I would agree. Excellent light. Well worth the money.


----------



## CBooth (Jun 5, 2012)

I am just getting into coyote hunting and starting my setup. I can't decide w400 or kill light xlr250. What was your deciding factor realtree555?


----------



## 22magnum (Feb 10, 2013)

I just bought the xlr250. I like it so far although I haven't got any yotes with it. I have bagged some bunnies though and they didn't seem to know they were lit up.









Sent from my SGH-T889 using Tapatalk 4


----------



## A10hunter (Jan 30, 2013)

Looks like a good investment, and I have been saving up for a set-up like this.


----------



## X-Calibur Lighting Systems (Feb 10, 2013)

CBooth said:


> I am just getting into coyote hunting and starting my setup. I can't decide w400 or kill light xlr250. What was your deciding factor realtree555?


Wicked is a longer light, that has internal charging capabilities. EWT is a shorter light, an the LED module is not directly attached to the reflector cone.

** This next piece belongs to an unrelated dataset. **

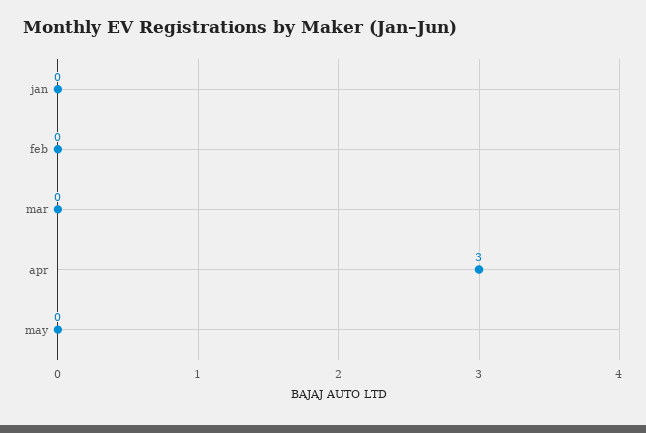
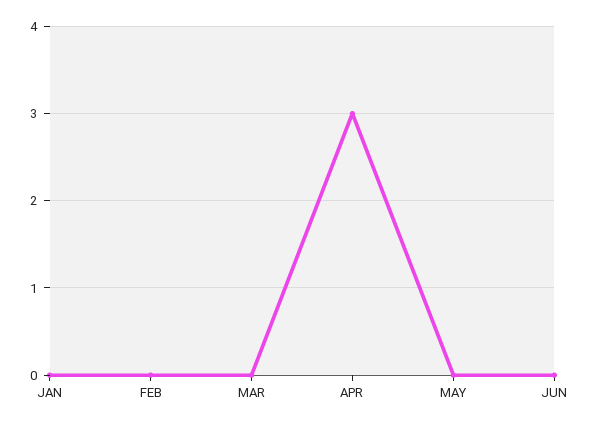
JUN: none -> 0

X-Calibur Lighting Systems
http://facebook.com/XCaliburLightingSystems


----------



## eyemall (Jul 5, 2010)

I was just asking on another post about these lights and if they were worth the price.


----------



## willy3 (Jan 6, 2013)

I have both the wicked and the kill lights. Beside one being about an inch or so longer than the other they both work great. You can light up eye balls at at least 400 yrds and see the animal at 200. Both are durable. I supose i would give a slight edge to the wicked light because of options and what comes with the light. performance wise it's dead even.


----------



## loic (May 8, 2012)

Check this guy. http://www.onestopthrowshop.com/aboutus.sc
I have the fandyfire (white) and it outperform my xlr (green) for it I ordered the protected battery, they are better battery thsn the one I use in my green light.
I use tge fandyfire to scan, the green is mounted on my rifle

Sent from my SPH-L710 using Tapatalk 2


----------